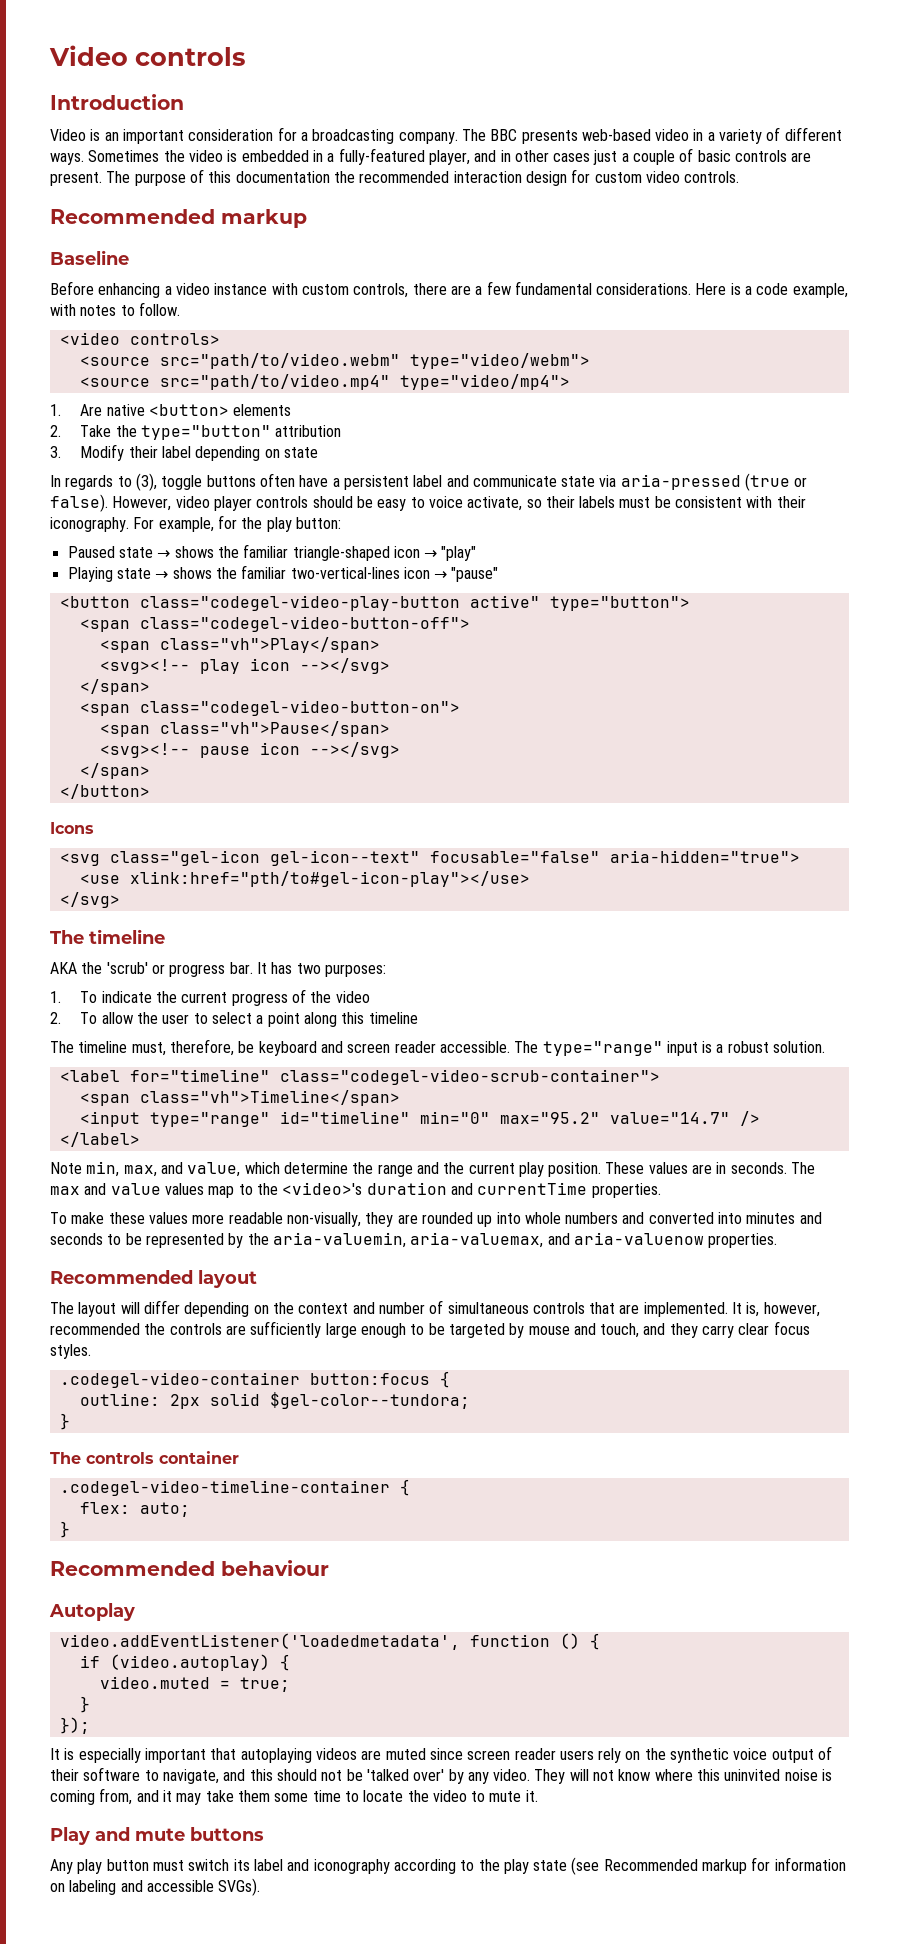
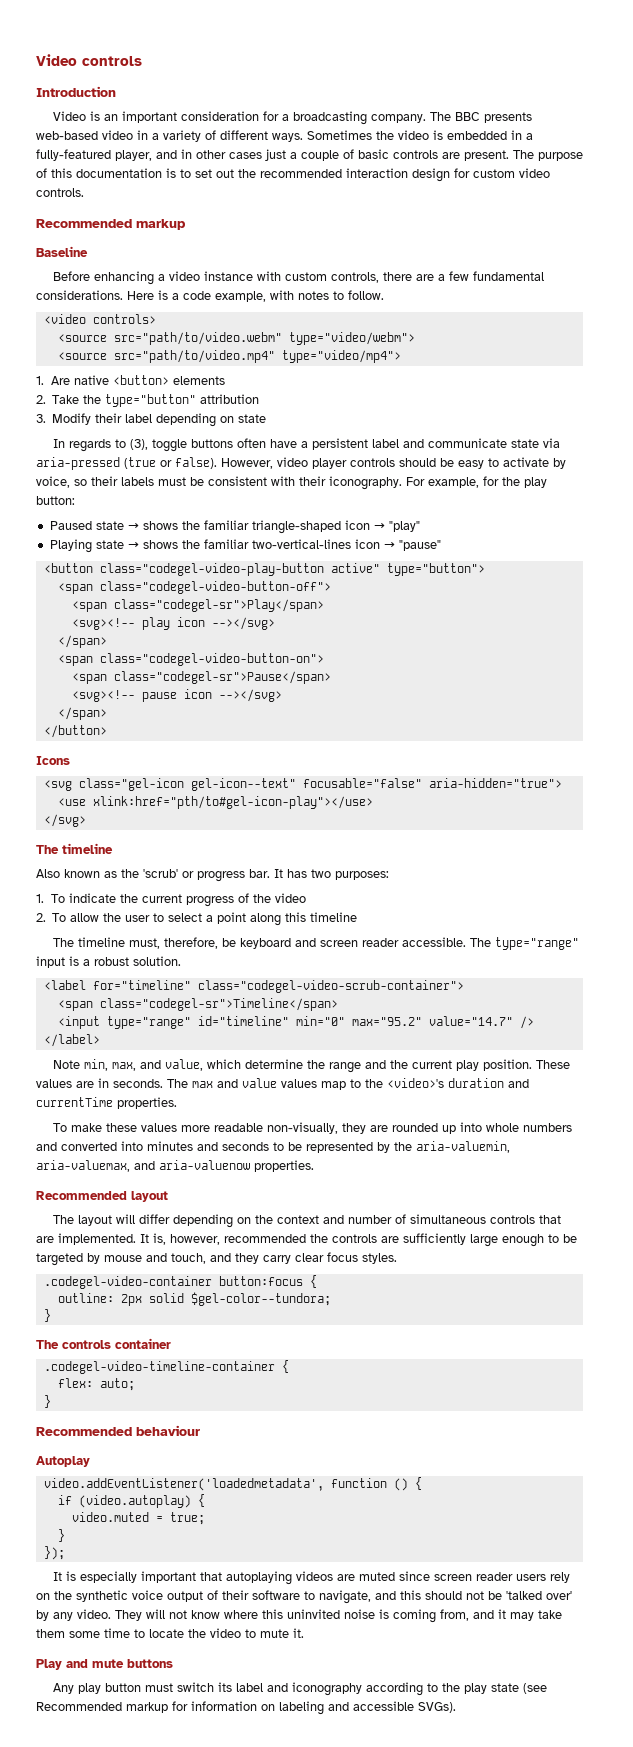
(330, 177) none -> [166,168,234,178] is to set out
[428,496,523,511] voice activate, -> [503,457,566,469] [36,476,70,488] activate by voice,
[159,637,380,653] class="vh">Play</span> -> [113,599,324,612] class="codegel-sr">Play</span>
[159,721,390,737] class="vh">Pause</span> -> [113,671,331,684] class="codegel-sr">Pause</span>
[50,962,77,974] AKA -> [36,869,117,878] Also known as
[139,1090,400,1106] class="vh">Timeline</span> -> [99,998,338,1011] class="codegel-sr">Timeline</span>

^^^^^^^^

Work item
Whenever the word "span" occurs in a line of the listing above, return that line.

Written solution
[159,637,380,653] class="vh">Play</span> -> [113,599,324,612] class="codegel-sr">Play</span>
[159,721,390,737] class="vh">Pause</span> -> [113,671,331,684] class="codegel-sr">Pause</span>
[139,1090,400,1106] class="vh">Timeline</span> -> [99,998,338,1011] class="codegel-sr">Timeline</span>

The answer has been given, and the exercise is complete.